Craig: I think what we're doing, through community awareness, is making sure people know what it is that we do. Sometimes, I don't know if there's a direct correlation between a health care system and providing athletic training services to the community. So, we just like to remind all the community what we do as far as engagement with local high schools and colleges, and there's a long list of them here that we're involved with in Colorado Springs. Certainly, we like quiet days at events, but it's also good for our profession to be able to remind people all the work that does go into trying to create a safe environment. Right now, athletic trainers are playing a huge role in keeping athletes safe because they are the ones that are managing all of the COVID-19 protocols, and there's a lot of things to think about. Not only might you think about what makes sense as far as determining whether or not someone's positive, and what you do after that, we hear a lot of that in the media as far as contact tracing and quarantining, but the extra element with athletics. We need to help make good decisions on when it's safe for that individual to return to athletic competition. There's a lot of things about inflammation around the heart called myocarditis. We know that if someone's had a very significant, severe COVID reaction that requires hospitalization, the recommendation from the NCAA is for them to have an ECG prior to returning to sports. We would make sure from a heart healthy standpoint it's good for them to return. That's a role that athletic trainers are playing right now, that maybe parents are unaware of. And it's different because we haven't had an infectious disease like this to manage before, but it's not different in the sense that we manage return to play for injury and illnesses that are more common all the time. That's just one of the roles of an athletic trainer.

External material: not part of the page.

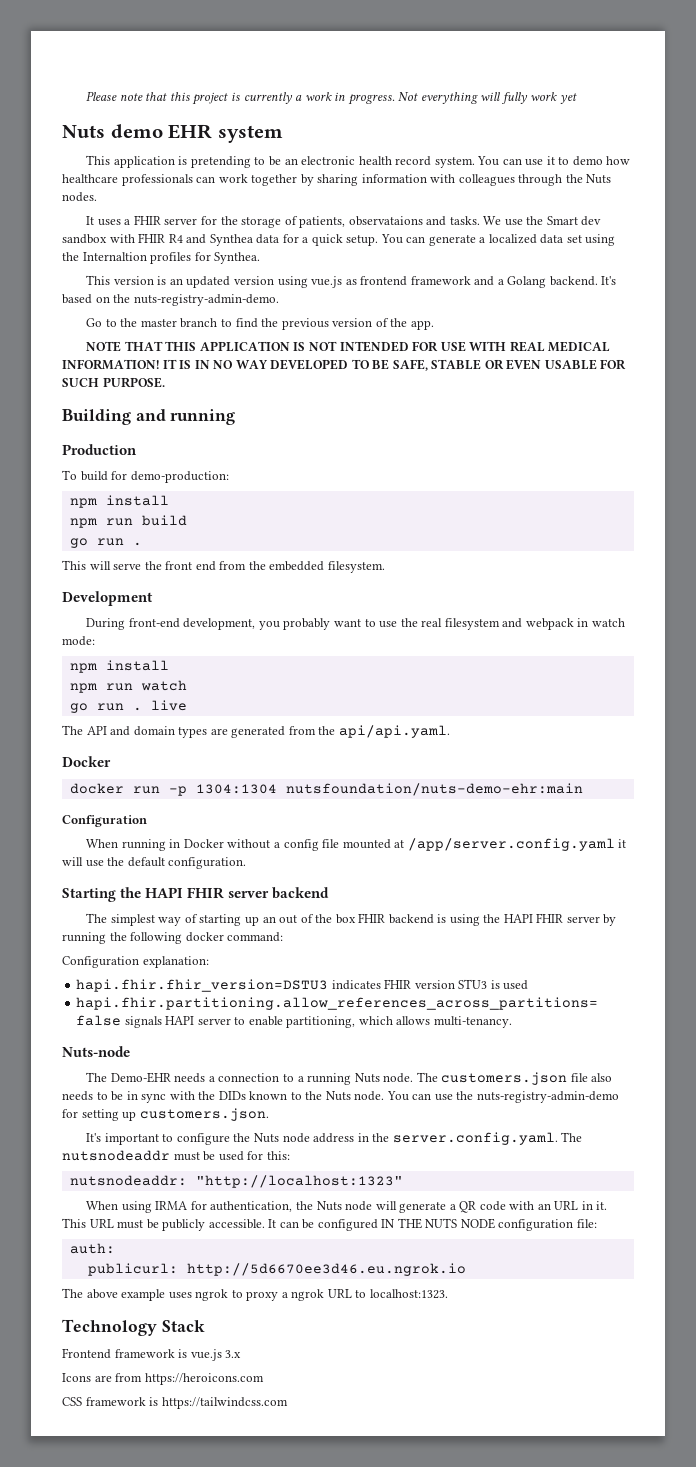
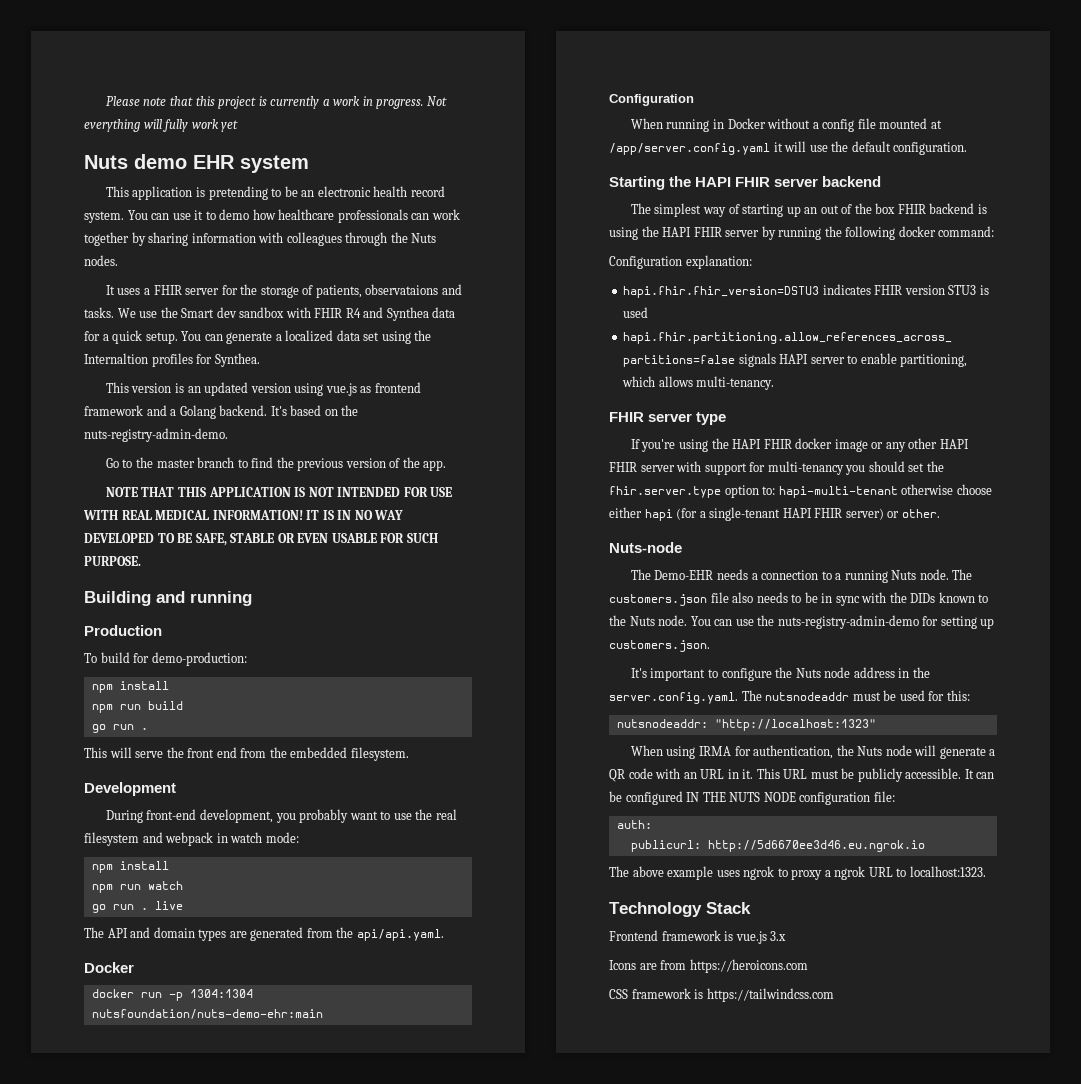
(512, 1022) none -> [609,412,727,425] [630,438,969,452] [609,461,944,475] [609,484,992,498] [609,507,940,521] // FHIR server type // If you're using the HAPI FHIR docker image or any other HAPI FHIR server with support for multi-tenancy you should set the fhir.server.type option to: hapi-multi-tenant otherwise choose either hapi (for a single-tenant HAPI FHIR server) or other.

Samantha: It’s always good for athletic trainers to kind of pull that curtain back, and let the community see how we are working and interacting with a program. Not only managing the return to play aspect, but also the prevention aspect in keeping everyone safe before even going into the event.
Thank you for joining us, Craig, and we look forward to seeing your team of athletic trainers from Centura Sports Medicine back out at the Pikes Peak APEX again this year!
Craig: Thank you. It's great talking with you, Sam.